On the Democrat side, the choices are not wide ranging, but on the Republican side, there are plenty of potential winners and losers.
But, much like the NFL playoffs, the winners of the first round often aren’t the winners of the right to head to the Super Bowl.
Four years ago, Sen. Rick Santorum won Iowa for the GOP (which wasn’t known for 16 days because of an error in tabulation). And the convoluted grass-roots event resulted in a savvy Ron Paul campaign winning the most delegates to the Republican National Convention.
Neither man mattered in the convention, really, with the country by then making Mitt Romney the GOP’s choice.
So, the caucuses in Iowa, more than 900 community meetings, will begin the arduous process of deciding who will be heading on to the GOP and Democrat conventions as the favorites to enter the presidential general election in the fall.
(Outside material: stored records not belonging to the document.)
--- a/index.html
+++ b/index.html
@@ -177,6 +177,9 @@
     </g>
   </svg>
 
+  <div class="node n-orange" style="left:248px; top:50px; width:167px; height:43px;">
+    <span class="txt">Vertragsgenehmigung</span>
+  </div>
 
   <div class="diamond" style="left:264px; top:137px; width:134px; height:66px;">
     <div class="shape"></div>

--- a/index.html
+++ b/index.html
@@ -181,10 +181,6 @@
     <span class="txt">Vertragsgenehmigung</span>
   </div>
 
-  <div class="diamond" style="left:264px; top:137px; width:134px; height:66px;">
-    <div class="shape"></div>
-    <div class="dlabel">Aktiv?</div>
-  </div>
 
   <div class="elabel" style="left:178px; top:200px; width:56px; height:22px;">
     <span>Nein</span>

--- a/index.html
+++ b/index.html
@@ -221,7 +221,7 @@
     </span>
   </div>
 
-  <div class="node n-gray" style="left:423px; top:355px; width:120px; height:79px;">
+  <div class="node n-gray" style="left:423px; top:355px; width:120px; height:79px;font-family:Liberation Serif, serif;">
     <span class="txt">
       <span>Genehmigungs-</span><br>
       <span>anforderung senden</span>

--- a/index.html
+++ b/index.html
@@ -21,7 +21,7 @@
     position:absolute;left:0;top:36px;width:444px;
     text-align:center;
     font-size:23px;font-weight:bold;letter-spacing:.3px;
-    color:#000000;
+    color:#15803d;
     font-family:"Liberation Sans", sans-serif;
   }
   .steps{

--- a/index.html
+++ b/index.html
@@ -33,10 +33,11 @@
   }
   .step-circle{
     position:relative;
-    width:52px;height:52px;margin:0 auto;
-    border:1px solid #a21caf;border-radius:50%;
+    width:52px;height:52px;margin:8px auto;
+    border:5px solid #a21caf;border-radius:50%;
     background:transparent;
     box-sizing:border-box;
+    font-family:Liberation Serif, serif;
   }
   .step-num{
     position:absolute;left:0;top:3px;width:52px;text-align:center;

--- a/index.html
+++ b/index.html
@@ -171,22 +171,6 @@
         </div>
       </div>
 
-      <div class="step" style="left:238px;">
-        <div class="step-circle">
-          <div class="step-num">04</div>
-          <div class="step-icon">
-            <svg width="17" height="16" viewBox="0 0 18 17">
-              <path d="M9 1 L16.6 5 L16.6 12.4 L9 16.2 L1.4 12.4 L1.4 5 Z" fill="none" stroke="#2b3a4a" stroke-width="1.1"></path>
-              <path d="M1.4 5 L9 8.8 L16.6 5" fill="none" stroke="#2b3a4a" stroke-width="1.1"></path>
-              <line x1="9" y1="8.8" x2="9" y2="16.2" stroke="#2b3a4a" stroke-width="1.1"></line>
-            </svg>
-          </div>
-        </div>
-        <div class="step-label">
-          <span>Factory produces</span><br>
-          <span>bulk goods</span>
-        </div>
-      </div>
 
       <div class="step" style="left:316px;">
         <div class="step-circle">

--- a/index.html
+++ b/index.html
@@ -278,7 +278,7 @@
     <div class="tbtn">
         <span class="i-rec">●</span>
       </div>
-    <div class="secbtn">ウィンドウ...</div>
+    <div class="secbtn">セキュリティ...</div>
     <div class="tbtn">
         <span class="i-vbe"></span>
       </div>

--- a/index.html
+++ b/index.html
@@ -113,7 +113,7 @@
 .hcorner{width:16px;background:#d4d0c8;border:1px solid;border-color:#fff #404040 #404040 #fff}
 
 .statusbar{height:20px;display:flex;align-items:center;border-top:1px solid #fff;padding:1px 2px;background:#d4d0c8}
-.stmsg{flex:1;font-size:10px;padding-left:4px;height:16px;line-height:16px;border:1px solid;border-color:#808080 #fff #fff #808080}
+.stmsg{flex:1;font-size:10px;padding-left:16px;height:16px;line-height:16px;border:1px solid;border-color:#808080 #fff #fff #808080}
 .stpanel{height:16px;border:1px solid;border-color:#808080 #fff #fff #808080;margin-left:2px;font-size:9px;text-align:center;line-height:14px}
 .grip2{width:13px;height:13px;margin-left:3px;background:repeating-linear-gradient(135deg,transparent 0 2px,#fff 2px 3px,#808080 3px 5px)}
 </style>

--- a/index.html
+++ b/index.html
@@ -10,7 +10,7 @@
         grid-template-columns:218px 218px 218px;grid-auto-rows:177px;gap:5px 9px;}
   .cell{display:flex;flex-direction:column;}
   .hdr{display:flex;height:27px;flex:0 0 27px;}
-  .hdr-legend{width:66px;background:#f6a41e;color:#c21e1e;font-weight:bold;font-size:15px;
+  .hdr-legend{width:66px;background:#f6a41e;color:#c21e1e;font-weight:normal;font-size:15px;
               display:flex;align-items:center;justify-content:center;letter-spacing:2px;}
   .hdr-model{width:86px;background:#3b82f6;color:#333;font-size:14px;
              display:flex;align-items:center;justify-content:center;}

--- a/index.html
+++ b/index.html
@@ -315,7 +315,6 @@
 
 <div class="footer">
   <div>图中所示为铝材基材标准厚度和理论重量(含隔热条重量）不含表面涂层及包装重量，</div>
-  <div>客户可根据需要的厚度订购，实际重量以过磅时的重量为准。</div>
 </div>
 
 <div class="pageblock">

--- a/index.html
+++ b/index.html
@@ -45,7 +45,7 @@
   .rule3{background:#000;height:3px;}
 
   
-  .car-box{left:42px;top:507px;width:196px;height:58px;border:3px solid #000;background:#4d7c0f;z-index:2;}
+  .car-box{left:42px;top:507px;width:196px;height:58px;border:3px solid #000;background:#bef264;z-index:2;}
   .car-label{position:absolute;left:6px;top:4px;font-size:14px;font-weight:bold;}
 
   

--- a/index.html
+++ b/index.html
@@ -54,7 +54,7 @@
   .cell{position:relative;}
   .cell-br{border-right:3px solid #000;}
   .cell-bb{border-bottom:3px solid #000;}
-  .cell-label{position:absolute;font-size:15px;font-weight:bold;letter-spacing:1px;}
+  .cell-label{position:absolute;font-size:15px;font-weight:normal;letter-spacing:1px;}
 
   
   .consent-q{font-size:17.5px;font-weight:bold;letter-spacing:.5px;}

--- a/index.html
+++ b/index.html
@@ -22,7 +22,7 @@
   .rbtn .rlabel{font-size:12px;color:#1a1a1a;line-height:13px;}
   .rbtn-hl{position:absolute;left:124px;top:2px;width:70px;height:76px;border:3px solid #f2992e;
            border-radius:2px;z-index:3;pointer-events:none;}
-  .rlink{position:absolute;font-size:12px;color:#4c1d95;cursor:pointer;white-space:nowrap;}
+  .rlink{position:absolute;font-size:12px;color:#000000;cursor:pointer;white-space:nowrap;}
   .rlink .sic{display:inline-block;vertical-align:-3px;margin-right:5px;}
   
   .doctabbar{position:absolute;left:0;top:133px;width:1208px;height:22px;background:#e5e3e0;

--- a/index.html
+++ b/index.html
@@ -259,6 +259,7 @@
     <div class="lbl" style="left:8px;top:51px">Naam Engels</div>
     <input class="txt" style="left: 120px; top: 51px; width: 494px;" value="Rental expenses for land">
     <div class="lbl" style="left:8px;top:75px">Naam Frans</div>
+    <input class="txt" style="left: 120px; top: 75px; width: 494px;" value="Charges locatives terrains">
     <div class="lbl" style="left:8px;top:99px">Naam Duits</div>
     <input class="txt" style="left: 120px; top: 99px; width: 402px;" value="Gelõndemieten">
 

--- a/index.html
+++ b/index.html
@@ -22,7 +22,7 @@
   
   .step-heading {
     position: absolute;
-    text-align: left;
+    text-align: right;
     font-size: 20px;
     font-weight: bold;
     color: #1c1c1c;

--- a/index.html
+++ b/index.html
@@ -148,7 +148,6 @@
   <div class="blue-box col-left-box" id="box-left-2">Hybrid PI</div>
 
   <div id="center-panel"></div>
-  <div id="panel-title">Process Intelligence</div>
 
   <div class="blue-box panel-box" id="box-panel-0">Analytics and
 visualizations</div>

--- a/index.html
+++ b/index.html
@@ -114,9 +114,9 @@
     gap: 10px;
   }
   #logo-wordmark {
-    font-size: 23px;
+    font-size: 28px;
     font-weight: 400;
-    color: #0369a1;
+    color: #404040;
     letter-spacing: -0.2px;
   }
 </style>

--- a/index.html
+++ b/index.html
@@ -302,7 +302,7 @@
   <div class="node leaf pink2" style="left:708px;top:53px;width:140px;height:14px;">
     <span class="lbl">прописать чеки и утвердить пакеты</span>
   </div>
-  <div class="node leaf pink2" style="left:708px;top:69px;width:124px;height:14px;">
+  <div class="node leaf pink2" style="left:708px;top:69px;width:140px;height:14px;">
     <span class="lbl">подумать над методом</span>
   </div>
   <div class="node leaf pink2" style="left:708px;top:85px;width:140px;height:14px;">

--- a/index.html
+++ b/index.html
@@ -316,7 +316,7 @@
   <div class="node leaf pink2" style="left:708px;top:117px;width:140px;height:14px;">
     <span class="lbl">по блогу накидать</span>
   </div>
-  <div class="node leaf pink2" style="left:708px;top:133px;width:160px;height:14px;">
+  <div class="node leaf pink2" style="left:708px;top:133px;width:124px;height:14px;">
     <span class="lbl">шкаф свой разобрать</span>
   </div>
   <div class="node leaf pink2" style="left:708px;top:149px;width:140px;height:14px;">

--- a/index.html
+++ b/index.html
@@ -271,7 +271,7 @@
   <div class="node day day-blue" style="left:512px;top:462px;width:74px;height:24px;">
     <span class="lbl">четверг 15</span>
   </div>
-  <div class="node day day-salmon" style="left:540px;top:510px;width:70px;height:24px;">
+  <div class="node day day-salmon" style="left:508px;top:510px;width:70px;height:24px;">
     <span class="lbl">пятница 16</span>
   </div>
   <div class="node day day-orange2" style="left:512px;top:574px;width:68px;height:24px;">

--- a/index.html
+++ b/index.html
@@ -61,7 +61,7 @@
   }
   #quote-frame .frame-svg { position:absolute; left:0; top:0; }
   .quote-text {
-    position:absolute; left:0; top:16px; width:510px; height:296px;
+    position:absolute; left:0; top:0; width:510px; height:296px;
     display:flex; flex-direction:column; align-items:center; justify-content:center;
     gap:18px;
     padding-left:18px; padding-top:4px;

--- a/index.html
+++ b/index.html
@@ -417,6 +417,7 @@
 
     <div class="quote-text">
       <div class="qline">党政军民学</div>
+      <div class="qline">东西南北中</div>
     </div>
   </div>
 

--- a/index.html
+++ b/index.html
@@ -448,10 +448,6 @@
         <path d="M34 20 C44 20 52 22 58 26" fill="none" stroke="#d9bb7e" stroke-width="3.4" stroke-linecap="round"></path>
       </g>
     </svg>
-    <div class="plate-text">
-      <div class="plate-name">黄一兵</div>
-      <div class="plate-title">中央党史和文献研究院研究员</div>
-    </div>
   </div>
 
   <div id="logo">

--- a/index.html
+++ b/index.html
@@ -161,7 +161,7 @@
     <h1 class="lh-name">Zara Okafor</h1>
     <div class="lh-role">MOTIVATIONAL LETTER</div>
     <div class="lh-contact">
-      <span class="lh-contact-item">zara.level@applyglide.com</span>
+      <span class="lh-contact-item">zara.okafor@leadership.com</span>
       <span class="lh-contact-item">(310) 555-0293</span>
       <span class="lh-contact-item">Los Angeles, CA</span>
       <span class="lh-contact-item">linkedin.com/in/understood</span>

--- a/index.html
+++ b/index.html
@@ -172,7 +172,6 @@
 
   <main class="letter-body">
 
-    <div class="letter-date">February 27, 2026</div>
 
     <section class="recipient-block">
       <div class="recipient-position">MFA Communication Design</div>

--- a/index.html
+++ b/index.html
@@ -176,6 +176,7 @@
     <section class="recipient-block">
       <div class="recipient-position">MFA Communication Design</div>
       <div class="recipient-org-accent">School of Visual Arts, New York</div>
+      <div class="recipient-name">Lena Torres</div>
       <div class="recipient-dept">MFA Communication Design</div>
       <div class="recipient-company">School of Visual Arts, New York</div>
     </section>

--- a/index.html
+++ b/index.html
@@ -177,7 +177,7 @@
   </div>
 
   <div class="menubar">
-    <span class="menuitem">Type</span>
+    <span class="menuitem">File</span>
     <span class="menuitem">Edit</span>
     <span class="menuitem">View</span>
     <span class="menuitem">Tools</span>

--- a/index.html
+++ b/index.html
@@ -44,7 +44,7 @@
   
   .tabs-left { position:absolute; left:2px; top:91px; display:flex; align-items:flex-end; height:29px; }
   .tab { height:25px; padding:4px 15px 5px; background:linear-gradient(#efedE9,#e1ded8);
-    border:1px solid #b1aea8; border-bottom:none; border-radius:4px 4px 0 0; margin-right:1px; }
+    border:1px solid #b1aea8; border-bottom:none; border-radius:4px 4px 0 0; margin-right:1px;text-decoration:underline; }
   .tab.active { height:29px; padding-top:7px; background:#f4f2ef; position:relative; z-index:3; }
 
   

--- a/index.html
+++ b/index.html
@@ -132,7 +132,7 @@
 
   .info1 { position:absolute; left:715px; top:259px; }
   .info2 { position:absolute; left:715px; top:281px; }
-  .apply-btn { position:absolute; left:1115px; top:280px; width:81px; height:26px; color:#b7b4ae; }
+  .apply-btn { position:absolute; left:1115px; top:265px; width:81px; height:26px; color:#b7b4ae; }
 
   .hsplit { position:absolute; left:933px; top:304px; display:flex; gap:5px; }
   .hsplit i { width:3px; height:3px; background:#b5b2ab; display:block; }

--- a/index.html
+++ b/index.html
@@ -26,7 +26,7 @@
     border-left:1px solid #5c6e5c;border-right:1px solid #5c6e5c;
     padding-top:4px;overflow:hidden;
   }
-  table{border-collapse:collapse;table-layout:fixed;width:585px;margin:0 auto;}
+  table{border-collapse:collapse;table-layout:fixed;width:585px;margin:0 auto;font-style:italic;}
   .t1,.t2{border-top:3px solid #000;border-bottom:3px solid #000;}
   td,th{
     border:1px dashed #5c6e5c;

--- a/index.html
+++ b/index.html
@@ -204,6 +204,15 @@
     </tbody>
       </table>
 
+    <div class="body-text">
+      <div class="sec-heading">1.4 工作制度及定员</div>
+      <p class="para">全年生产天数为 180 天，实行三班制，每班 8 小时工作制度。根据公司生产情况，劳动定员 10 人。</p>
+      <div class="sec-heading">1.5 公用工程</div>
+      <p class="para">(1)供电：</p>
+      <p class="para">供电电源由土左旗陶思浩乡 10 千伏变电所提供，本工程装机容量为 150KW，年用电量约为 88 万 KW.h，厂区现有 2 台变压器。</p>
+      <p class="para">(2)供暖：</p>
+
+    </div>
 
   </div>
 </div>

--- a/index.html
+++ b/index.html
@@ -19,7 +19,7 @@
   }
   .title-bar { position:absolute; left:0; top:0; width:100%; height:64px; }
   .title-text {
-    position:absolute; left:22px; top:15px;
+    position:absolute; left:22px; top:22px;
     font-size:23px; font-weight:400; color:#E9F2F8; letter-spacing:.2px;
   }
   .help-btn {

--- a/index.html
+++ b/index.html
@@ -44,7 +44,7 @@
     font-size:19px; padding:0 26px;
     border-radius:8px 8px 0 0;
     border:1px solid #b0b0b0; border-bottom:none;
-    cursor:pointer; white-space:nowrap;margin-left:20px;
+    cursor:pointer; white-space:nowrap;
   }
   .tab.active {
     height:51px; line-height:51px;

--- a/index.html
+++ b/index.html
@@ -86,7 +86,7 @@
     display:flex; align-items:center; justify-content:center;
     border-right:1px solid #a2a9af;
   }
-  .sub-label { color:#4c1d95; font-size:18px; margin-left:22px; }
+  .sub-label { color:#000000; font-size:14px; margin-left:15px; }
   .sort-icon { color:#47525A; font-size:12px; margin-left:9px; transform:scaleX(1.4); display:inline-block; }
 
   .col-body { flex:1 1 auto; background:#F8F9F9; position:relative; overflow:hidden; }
And some winners will be declared and, despite the commentary and the national pundits and the coffee-table discussions that will take place, the caucuses will be followed shortly by primaries and other states that use the caucus system. Notably, the New Hampshire primaries will be held Feb. 9. And the caucus winners just might not matter.
But America’s real Super Bowl for 2016 won’t be the one played in California on Feb. 7.
It will be the one conducted across the nation in tens of thousands of precincts on Nov. 8.
And, much like the soon-to-conclude NFL season, there’s a long way to go, a lot of bumps and bruises and hard work. between the first playoffs and the final vote count.